Quando diventa mamma la femmina ha fretta, il suo pensiero corre più veloce del figlio che cresce. L’oggi è vissuto come fosse domani. L’ossigeno è solo insicurezza, dominio della paura vinta dalla necessità di una presenza continua, una dedizione ininterrotta senza spazio e senza tempo. La sua creazione è unica nell’immensità del Creato. Un legame inscindibile oltre il tempo di una vita, oltre il finito. Un sentimento che non trova confini. E’ la cosa prima direbbe Kant. Non è l’amore inteso secondo l’uso del termine levigato nel tempo dagli eccessi dei narratori o dai semplici mortali. E’ l’ordine che risponde alla regola della natura, la legge dell’Anima che ognuno scrive nel proprio destino.
L’oblio è la forza che consente ai mortali una dignitosa vita da vigliacchi, sovente ignari di mentire, avvertendo che leggersi dentro è funesto, un futuro tempesto. Prudente non sapere, dimenticare, disconoscere, declamare ciò che dovrebbe essere, ma non potrà essere in ragione di non voler conoscere.
Solo la madre è il simbolo della gloria e del coraggio; vince la paura della morte, supera l’equilibrio dell’egoismo, offre il domani all’intera umanità, cancella con un tratto ogni dottrina, assicura la continuità dell’esistenza la cui origine non si conosce ma si sa.
La madre parla con le mani, le gambe, con la fragile forza del corpo che non si piega, l’immensa potenza del cuore. Anche quando la vita si tinge di rosso, quel rosso cupo del sangue che ha tracciato su un immaginario tablet la lunga storia dell’uomo che può essere letta secondo l’evoluzione delle armi, la mamma sogna la felicità per il nato, una veemenza senza ostentazione, pensando ad un oscuro destino che possa rapire quella soave dolcezza nel nutrirlo dal seno. All’inizio per uccidere la selvaggina si sono messi insieme per essere più forti, ma poi si sono uccisi tra loro, spinti dalla sete di potere, l’ebrezza febbrile dello sfruttamento dell’uomo sull’uomo, che non trova ingresso nel dovere della nutrice.

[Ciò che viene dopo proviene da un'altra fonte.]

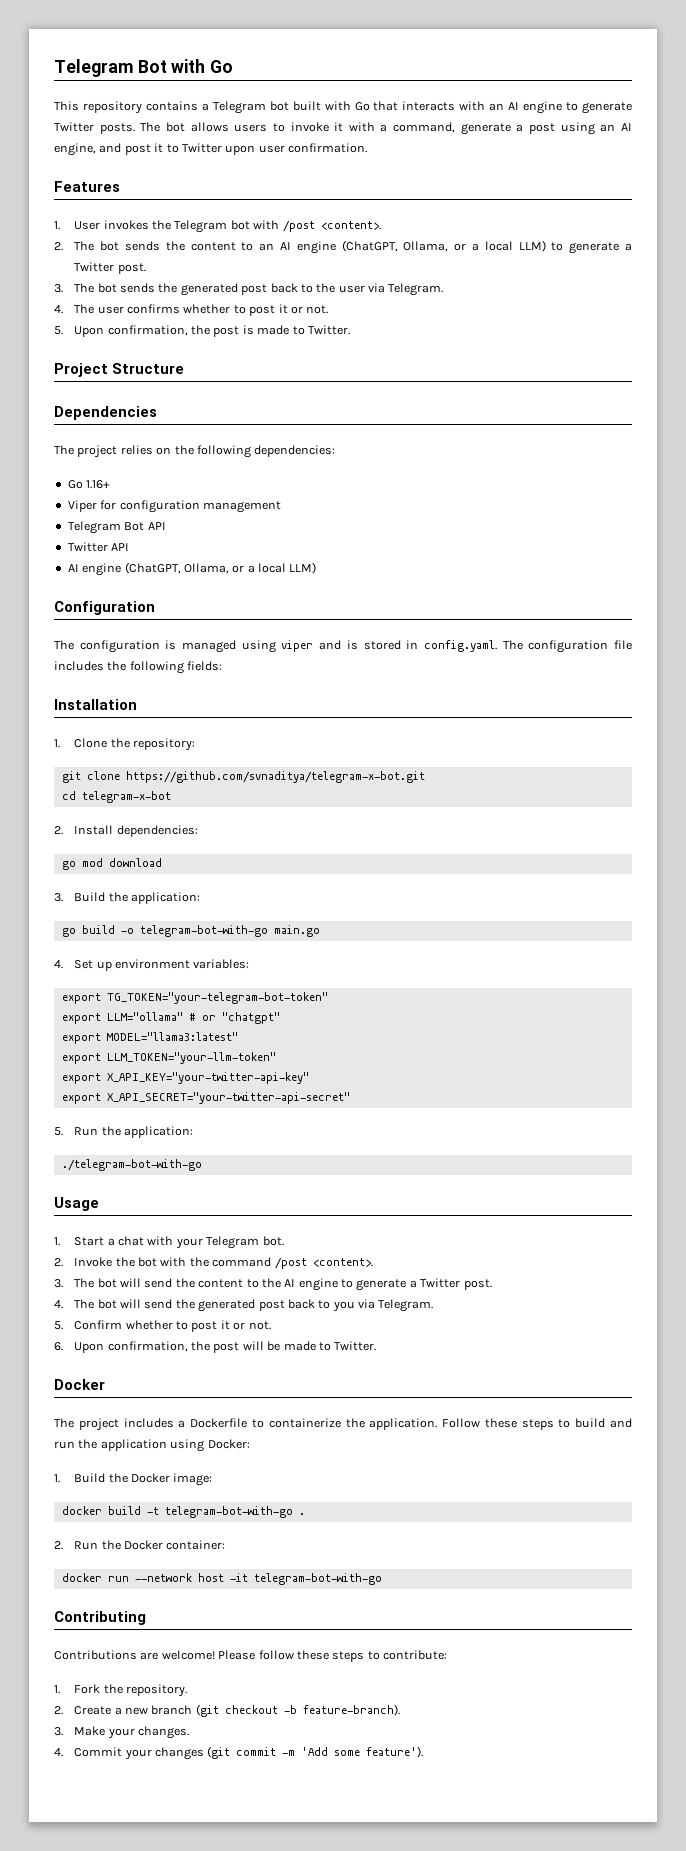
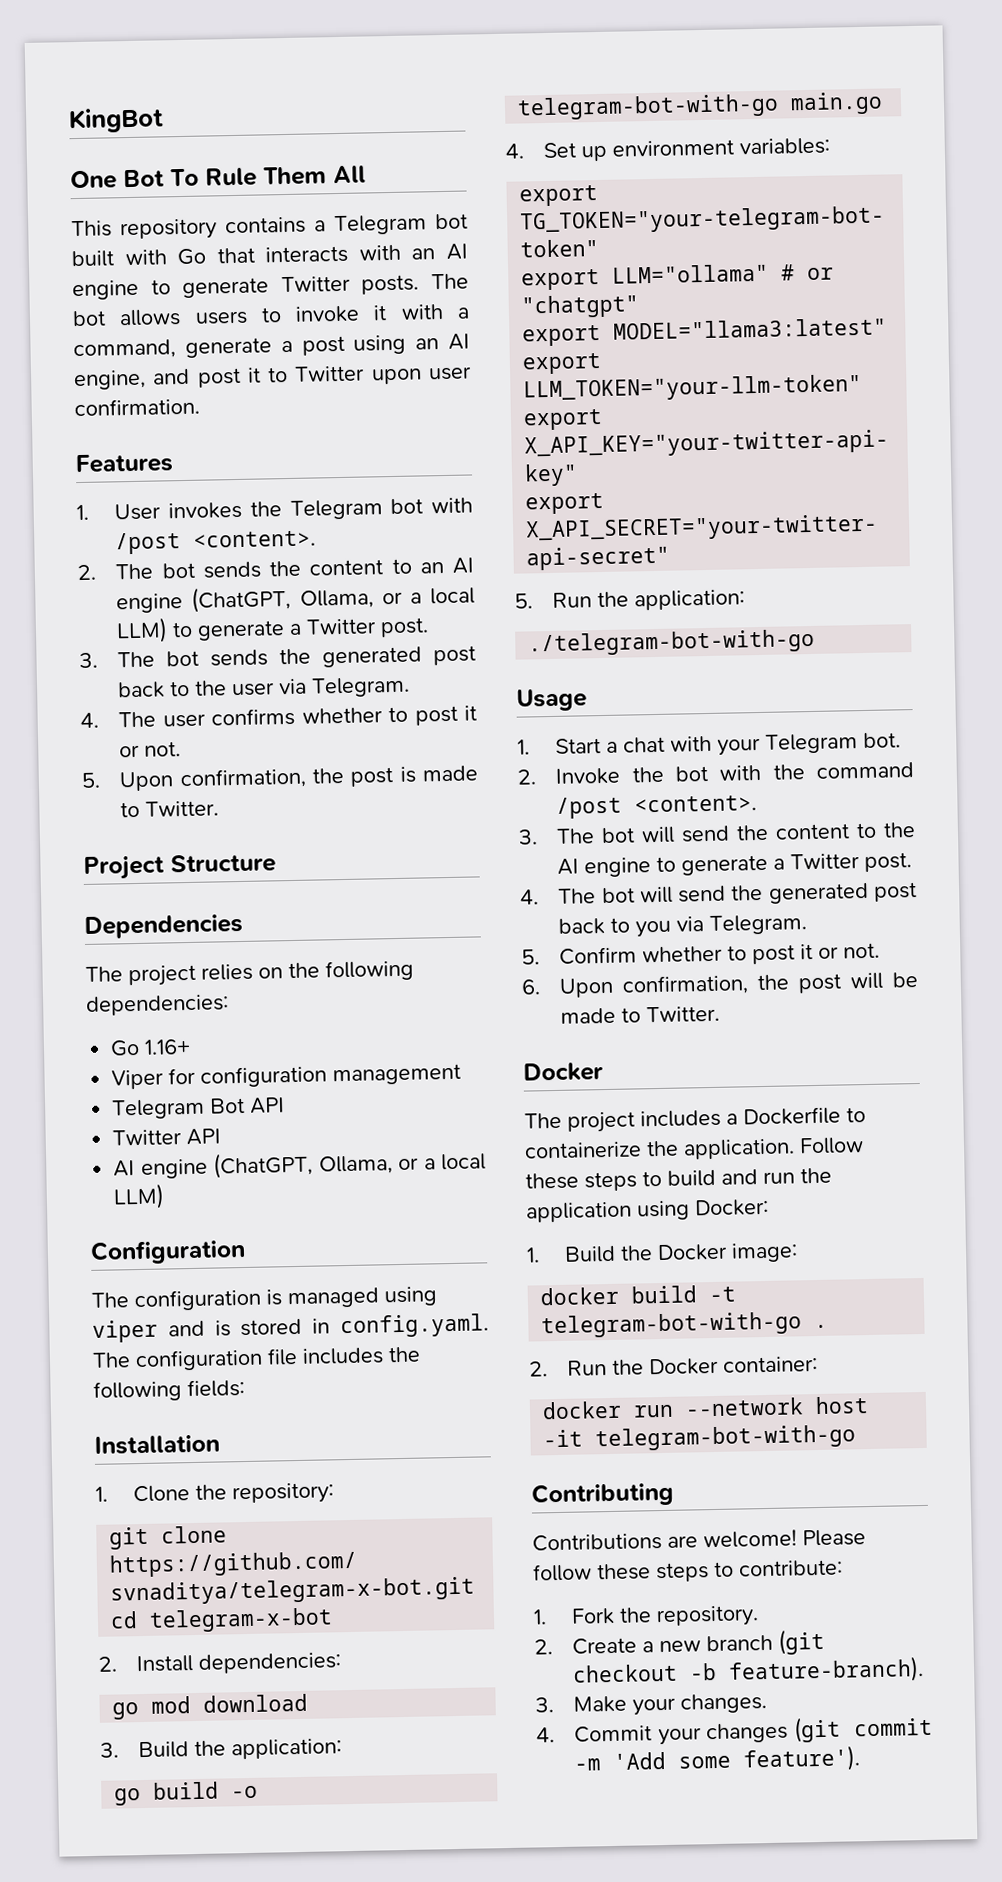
- Telegram Bot with Go
+ KingBot
+ One Bot To Rule Them All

La mamma offre il suo dono al mondo intero, abitato dal genere umano ed al mondo delle stelle regolato dalle leggi dell’astronomia. L’offerta viene respinta da impareggiabile incontinenza, quasi a volere confermare che l’uomo non è mai nato. Non sanno perché lo fanno; avvertono un senso di rabbia, un desiderio lugubre di morte, un impulso omicida indistinto, una sensazione di essere assaliti, ma non sanno da chi e per cosa.
I Più non hanno paura di usare, un coltello, una pistola o solo i pugni, ma avertono che non è conveniente e pensano di costruire degli esplosivi, usano bombe di carta. La carta costa diceva un intelligente giornalista quando sui giornali trovava degli articoli inutili. Sulla carta c’è di tutto: una poesia, un racconto di nessun interesse, un grande romanzo, le spiegazioni scientifiche, le carte geografiche, i teoremi della geometria. Sulla carta si scrivono i decreti, le condanne, le leggi redatte da chi non sa. La carta è anonima, inanimata, ma la carta è anche feconda si scrivono le grandi idee che cambiano il mondo. Le mamme non hanno una vita propria, la dolcezza del sacrificio per essere nel figlio sempre ed ovunque. Il legame tra la mamma e il figlio dimora nell’etere e la comunicazione avviene sulla via della luce senza un diaframma. La mamma piange ai piedi della croce dove hanno sacrificato il figlio, il messia che rende il corpo anima dell’universo. La vita è un soffio, fatta di niente, la drammatizzazione dell’insignificante. La vista di un bambino concede un attimo di gioia, un subito eterno per essere stati bambini.
La guerra rompe la catena biologica. E’ una esplosione nello spirito dei popoli, supera il perimetro dell’umano, irrompe nell’universo del sacro, è blasfemia pura. La guerra è un terremoto provocato dall’uomo, decapita la sacralità del nato, ferisce a morte la santificazione della Madre, la Grande Madre Natura, la Madonna. La guerra infiamma la Terra, contamina la vitalità delle genti, modifica i rilievi dei territori e la distribuzione delle acque. Entra prepotentemente nell’esistenza delle moltitudini portando il virus dell’odio, annullando l’impulso naturale al soccorso, al dono.